What to produce:
Write out all the data verbatim. Skip images.

Web page revision data:

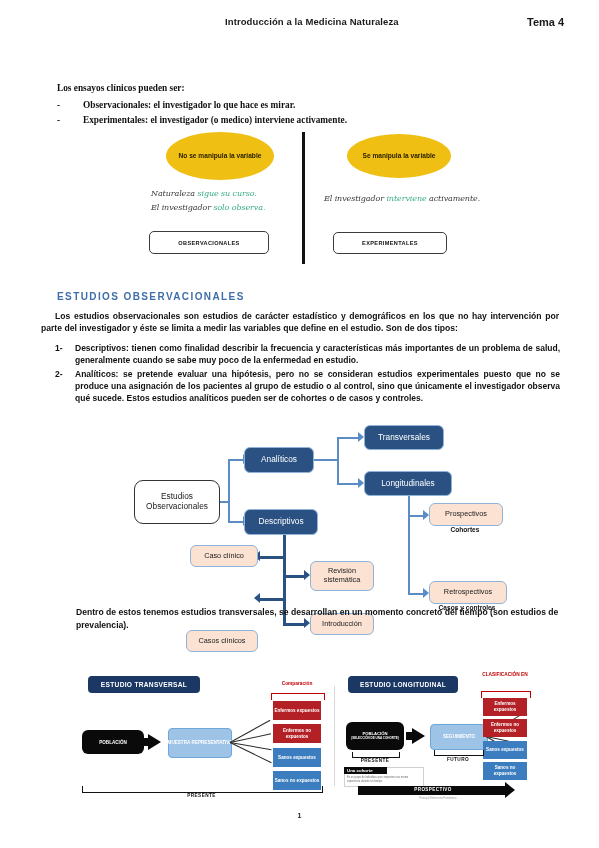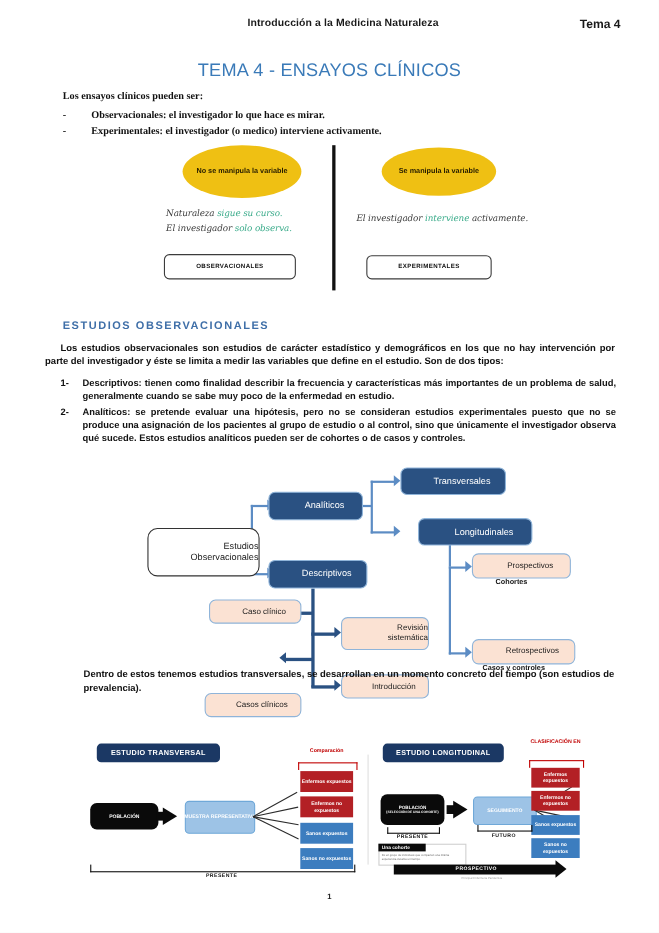"TEMA 4 - ENSAYOS CLÍNICOS" div.maintitle { html: <div>TEMA 4 - ENSAYOS CLÍNICOS</div> -> none }
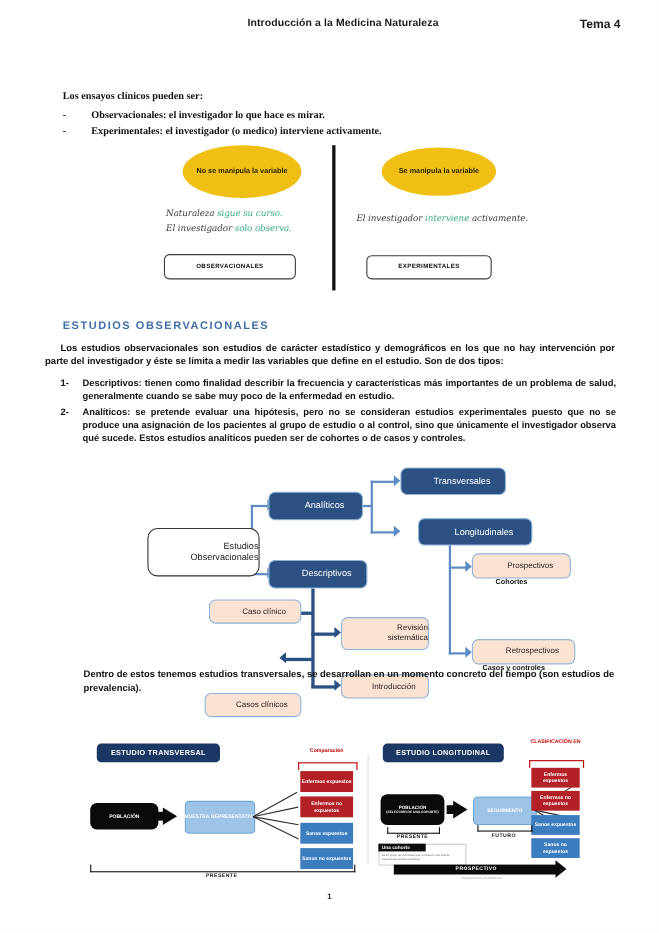"Transversales" .nb { padding-left: 16px -> none; text-align: right -> center }
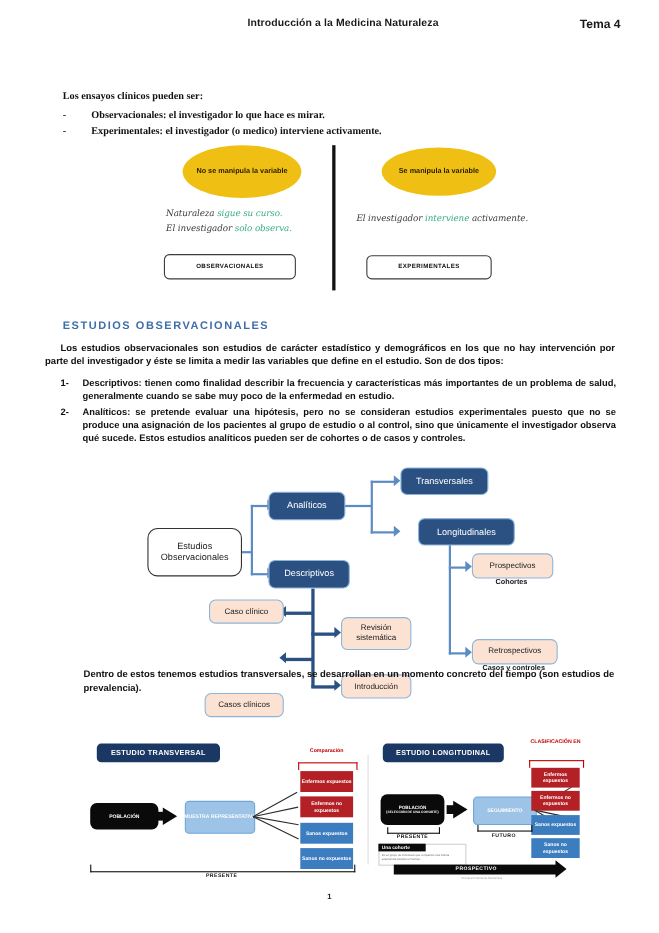"Longitudinales" div.nb { margin-left: 16px -> none }
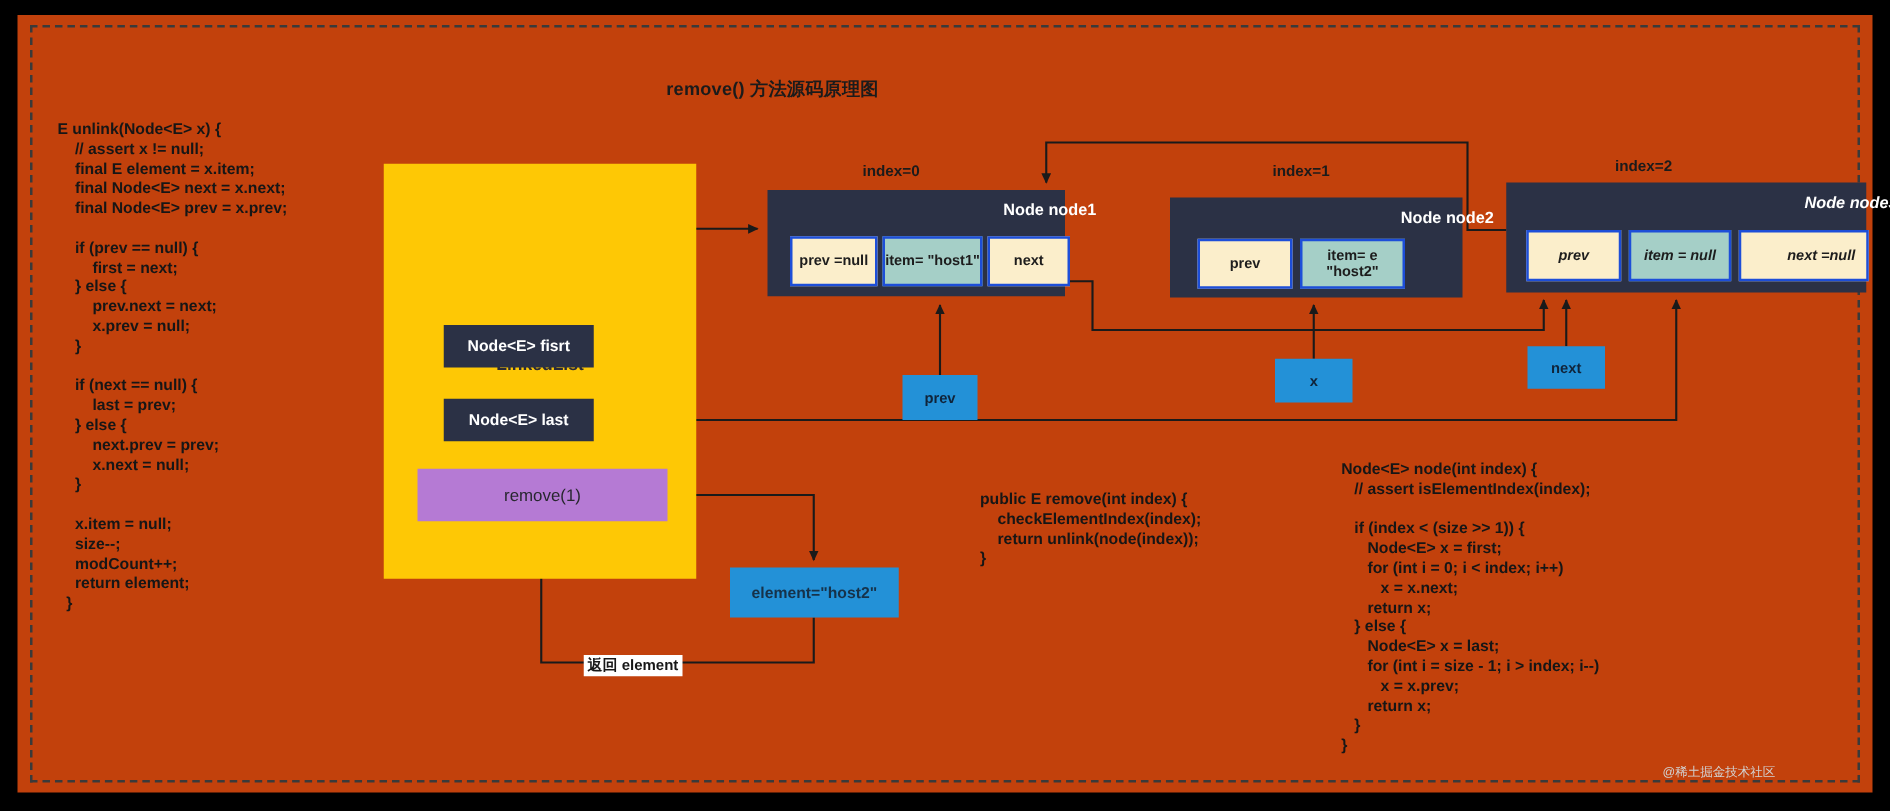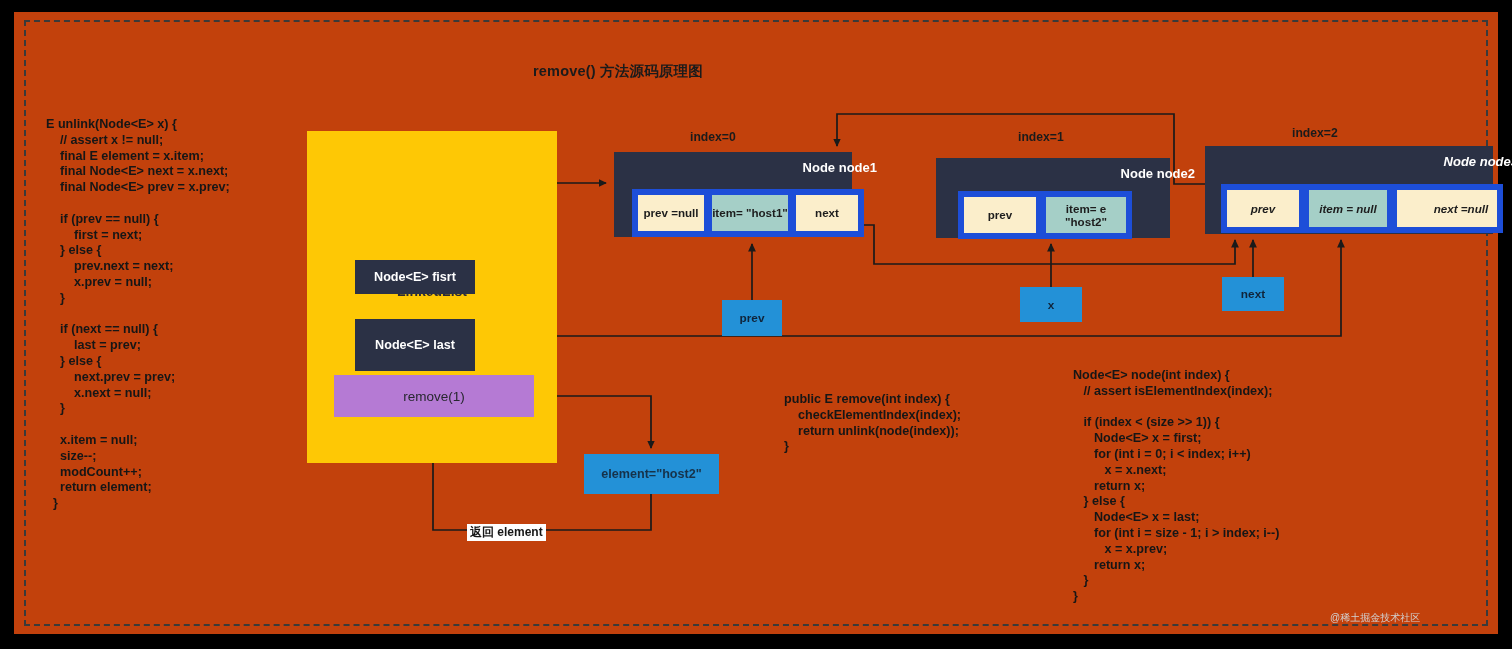"E unlink(Node<E> x) {" #code-unlink { top: 105px -> 84px }
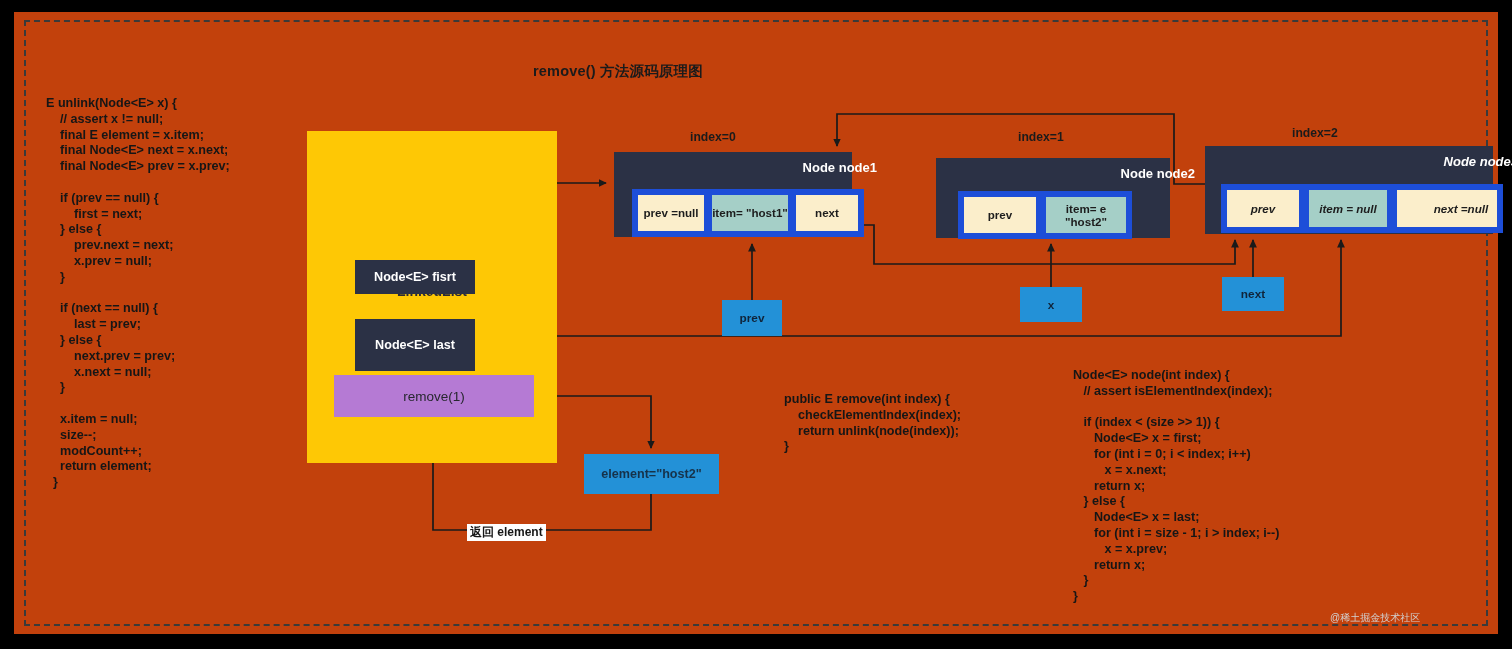"prev =null" .field { border: 6px solid #1d4ed8 -> 2px solid #1d4ed8 }
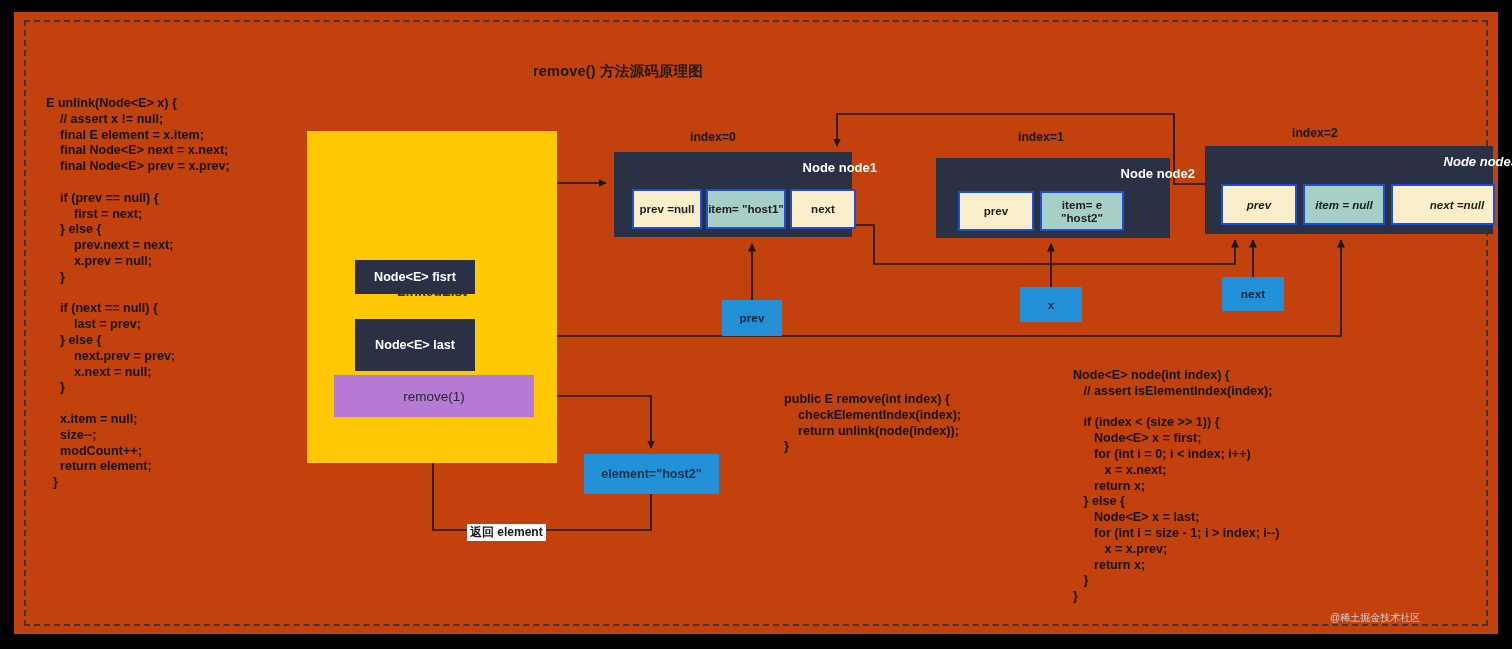"Node<E> last" #ll-last { height: 52px -> 34px }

Output for this task:
"TEMA 4 - ENSAYOS CLÍNICOS" div.maintitle { html: <div>TEMA 4 - ENSAYOS CLÍNICOS</div> -> none }
"Transversales" .nb { padding-left: 16px -> none; text-align: right -> center }
"Longitudinales" div.nb { margin-left: 16px -> none }
"E unlink(Node<E> x) {" #code-unlink { top: 105px -> 84px }
"prev =null" .field { border: 6px solid #1d4ed8 -> 2px solid #1d4ed8 }
"Node<E> last" #ll-last { height: 52px -> 34px }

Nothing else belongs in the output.